The answer is the full listing below, copied exactly, with its pictures omitted.

[[ GIVEN DATA open ]]

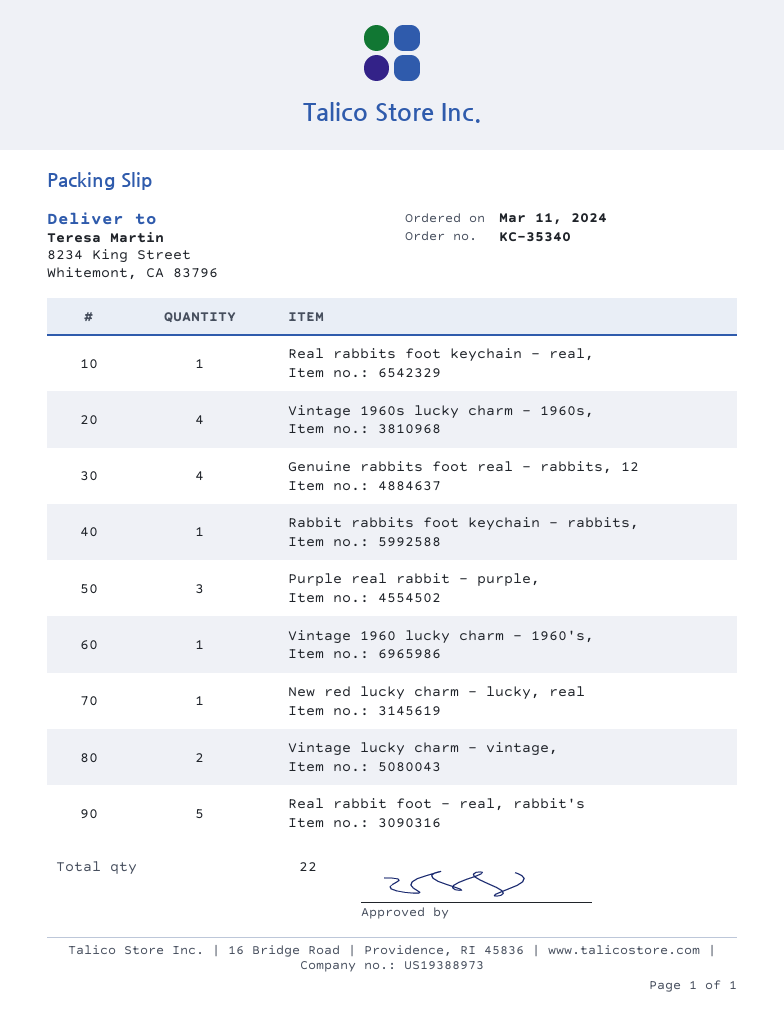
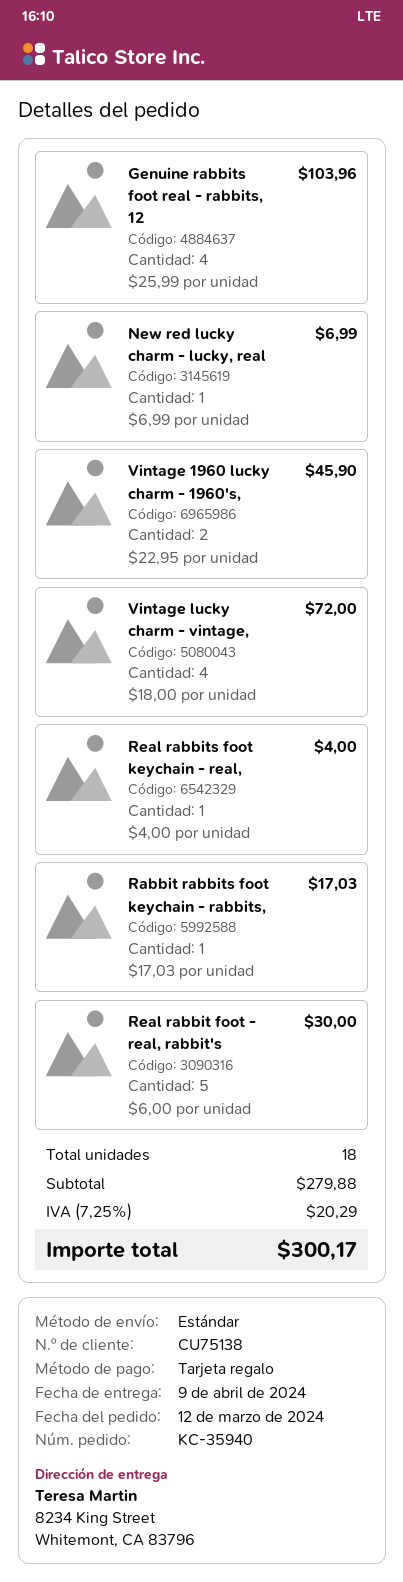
order number: KC-35340 -> KC-35940
order date: 2024-03-11 -> 2024-03-12
Vintage 1960s lucky charm - 1960s,: 4 -> none
Purple real rabbit - purple,: 3 -> none
Vintage 1960 lucky charm - 1960's,: 1 -> 2
Vintage lucky charm - vintage,: 2 -> 4
total quantity: 22 -> 18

[[ GIVEN DATA closed ]]

### THE ANSWER
order number: KC-35340 -> KC-35940
order date: 2024-03-11 -> 2024-03-12
Vintage 1960s lucky charm - 1960s,: 4 -> none
Purple real rabbit - purple,: 3 -> none
Vintage 1960 lucky charm - 1960's,: 1 -> 2
Vintage lucky charm - vintage,: 2 -> 4
total quantity: 22 -> 18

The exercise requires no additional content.